The output must contain exactly the lines from the top of the listing below through the line containing "[54,353,63,362] It ->", and no pictures.

**Available data**
━━━━
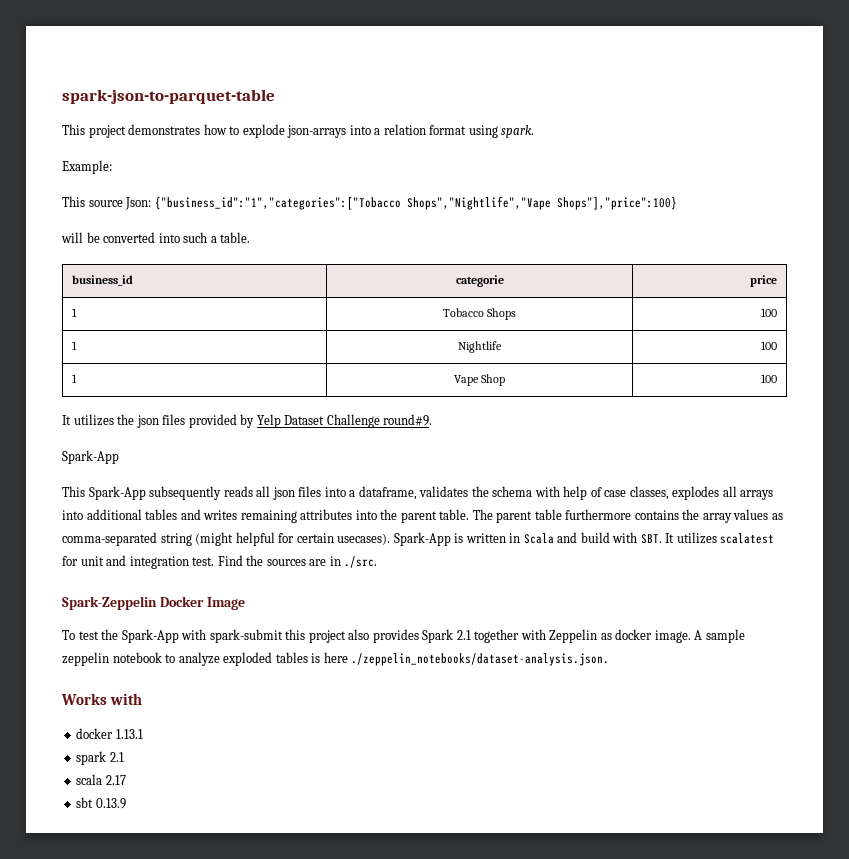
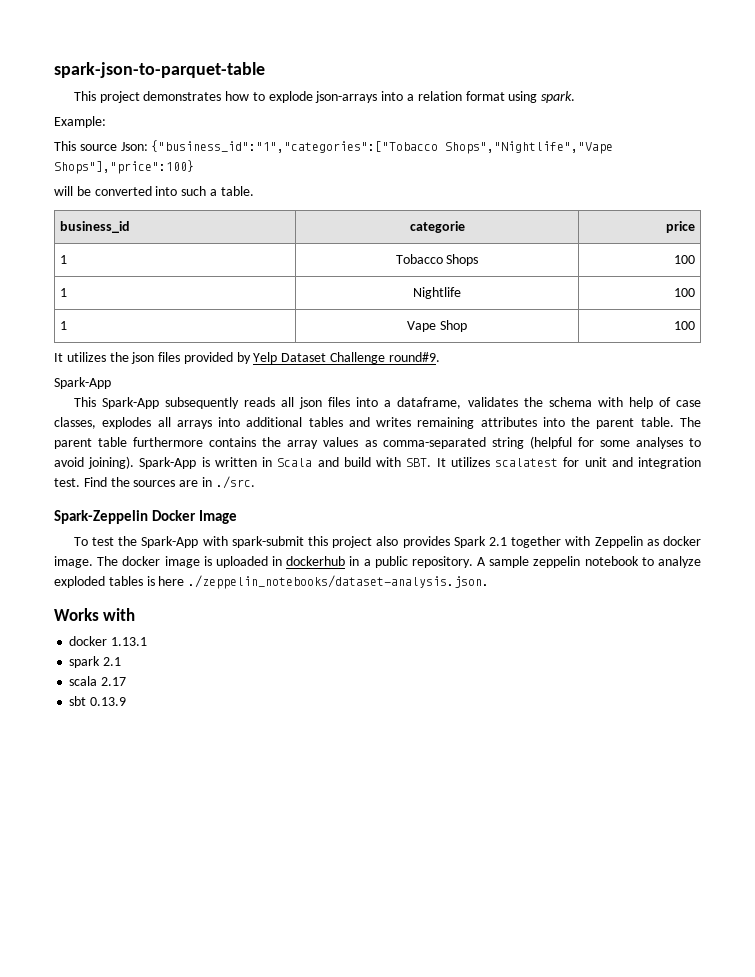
[195,532,391,546] (might helpful for certain usecases). -> [529,436,701,449] [54,456,135,469] (helpful for some analyses to avoid joining).
(691, 636) none -> [97,556,473,568] The docker image is uploaded in dockerhub in a public repository.

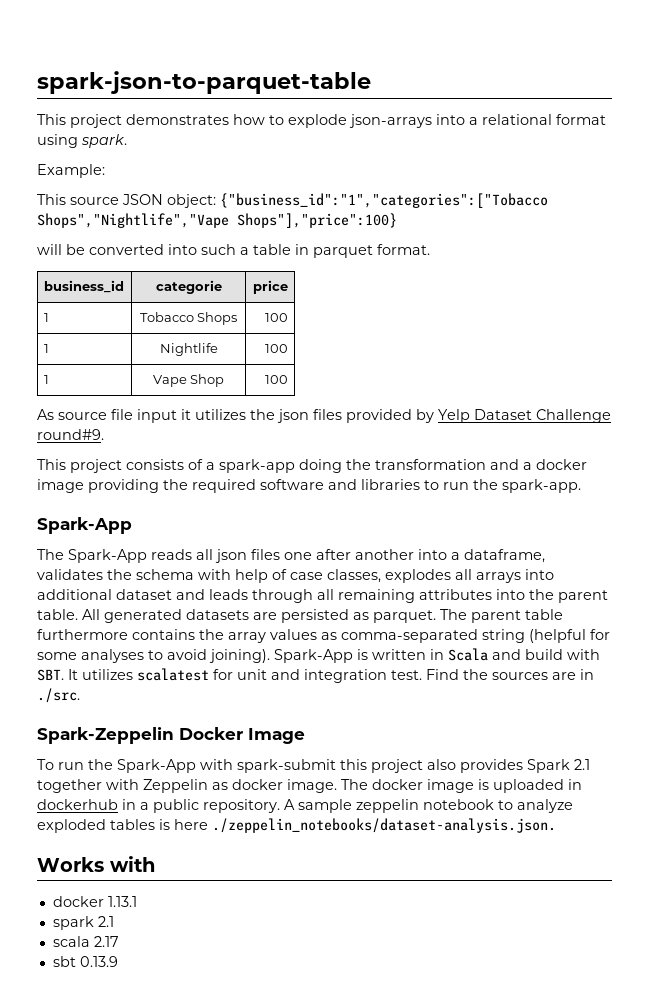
[417,91,462,101] relation -> [482,114,552,125] relational
[120,142,148,151] Json: -> [122,194,216,208] JSON object:
[220,186,254,196] table. -> [253,244,430,258] table in parquet format.
[54,353,63,362] It -> [37,409,191,423] As source file input it
[54,377,111,389] [73,397,239,409] Spark-App // This Spark-App subsequently -> [37,459,587,473] [37,479,581,493] [37,517,132,534] [37,549,147,563] This project consists of a spark-app doing the transformation and a docker image providing the required software and libraries to run the spark-app. // Spark-App // The Spark-App
(351, 402) none -> [284,549,414,560] one after another
[308,417,412,427] tables and writes -> [116,589,334,603] dataset and leads through all
(674, 422) none -> [82,609,436,623] All generated datasets are persisted as parquet.
[91,537,114,546] test -> [58,762,84,770] run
━━━━
**Task answer**
[195,532,391,546] (might helpful for certain usecases). -> [529,436,701,449] [54,456,135,469] (helpful for some analyses to avoid joining).
(691, 636) none -> [97,556,473,568] The docker image is uploaded in dockerhub in a public repository.

[417,91,462,101] relation -> [482,114,552,125] relational
[120,142,148,151] Json: -> [122,194,216,208] JSON object:
[220,186,254,196] table. -> [253,244,430,258] table in parquet format.
[54,353,63,362] It -> [37,409,191,423] As source file input it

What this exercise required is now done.